How many times have I heard this sentence in the mouth of collectors to whom I had just announced that the canvas they had at home was a copy, or simply in the style of. I can certainly understand that this kind of news can disappoint, even upset, but there are limits to asserting that Biard was a minor painter and that he did not deserve the interest of his contemporaries.

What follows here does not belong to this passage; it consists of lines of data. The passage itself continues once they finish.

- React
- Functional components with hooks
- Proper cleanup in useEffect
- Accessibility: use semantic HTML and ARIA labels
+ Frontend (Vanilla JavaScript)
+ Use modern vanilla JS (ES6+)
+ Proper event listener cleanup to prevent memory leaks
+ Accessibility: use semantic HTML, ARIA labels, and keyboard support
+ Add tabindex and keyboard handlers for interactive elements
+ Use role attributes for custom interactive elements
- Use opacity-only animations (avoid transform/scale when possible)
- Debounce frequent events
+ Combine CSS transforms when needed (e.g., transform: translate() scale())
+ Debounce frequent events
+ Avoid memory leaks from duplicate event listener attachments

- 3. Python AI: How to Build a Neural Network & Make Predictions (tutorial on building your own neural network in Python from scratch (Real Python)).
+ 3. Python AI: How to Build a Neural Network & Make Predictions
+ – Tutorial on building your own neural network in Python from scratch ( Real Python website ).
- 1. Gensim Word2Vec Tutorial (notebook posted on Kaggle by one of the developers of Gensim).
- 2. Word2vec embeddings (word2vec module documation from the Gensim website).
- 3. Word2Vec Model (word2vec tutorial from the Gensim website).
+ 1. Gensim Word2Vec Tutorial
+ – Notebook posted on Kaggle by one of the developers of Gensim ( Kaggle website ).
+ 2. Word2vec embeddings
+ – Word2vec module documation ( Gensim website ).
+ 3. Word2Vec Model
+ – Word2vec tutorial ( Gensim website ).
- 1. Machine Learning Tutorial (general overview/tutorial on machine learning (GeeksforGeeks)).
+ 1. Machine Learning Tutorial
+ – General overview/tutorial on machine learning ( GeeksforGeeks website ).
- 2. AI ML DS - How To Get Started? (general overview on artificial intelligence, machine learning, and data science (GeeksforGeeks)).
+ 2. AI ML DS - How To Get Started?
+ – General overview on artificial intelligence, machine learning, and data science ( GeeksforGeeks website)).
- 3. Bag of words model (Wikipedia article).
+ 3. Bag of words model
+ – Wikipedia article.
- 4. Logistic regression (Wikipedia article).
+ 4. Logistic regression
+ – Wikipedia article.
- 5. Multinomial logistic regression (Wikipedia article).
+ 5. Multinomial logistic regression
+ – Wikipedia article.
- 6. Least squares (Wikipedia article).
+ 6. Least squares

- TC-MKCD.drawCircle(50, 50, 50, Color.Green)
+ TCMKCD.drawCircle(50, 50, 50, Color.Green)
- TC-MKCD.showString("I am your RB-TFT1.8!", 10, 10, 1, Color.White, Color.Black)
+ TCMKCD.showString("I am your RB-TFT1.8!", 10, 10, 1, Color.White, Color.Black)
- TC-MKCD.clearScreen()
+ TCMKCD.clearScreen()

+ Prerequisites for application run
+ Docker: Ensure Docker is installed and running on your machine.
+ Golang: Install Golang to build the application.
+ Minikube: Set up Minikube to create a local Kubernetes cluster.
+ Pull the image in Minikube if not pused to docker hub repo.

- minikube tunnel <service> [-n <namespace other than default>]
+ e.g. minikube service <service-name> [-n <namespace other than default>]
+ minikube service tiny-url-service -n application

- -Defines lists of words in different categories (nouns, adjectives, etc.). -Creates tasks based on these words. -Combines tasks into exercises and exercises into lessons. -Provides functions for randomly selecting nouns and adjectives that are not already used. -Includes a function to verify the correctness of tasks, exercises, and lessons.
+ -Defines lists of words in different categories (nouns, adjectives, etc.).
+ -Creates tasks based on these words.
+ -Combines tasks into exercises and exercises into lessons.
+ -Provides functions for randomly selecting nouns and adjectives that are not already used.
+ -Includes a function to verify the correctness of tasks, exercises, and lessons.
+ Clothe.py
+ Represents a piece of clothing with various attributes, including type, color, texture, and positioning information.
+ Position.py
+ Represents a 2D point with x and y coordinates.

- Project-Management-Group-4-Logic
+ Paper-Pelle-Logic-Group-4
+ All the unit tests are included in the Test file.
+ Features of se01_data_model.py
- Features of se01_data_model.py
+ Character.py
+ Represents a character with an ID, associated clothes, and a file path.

In almost 70 years of career, Biard has produced a lot. Nowadays, more than 350 painted works have been cataloged, not counting the approximately 2 500 drawings and sketches brought back from various trips and which, for the most part, are today unlocated. Moreover, it is easy to multiply the number of his paintings when we know that Biard had the (unfortunate?) habit of making several versions of the same canvas. Why ? Nothing is certain, but depending on the dimensions of the work, it was most likely to allow him to sell more. If his favorite format is generally the one he exhibits at the Salons (100 x 130 cm or 130 x 160 cm), he often happens to use the same composition in smaller sizes (50 x 60 cm approximately). It is therefore not uncommon to unearth two or even three times the same painting at different scales. Also, we regularly find identical scenes or people in several drawings and paintings. This is particularly the case of his studies brought back from the Far North or from the Mediterranean, which he takes up on numerous occasions to imagine new intrigues.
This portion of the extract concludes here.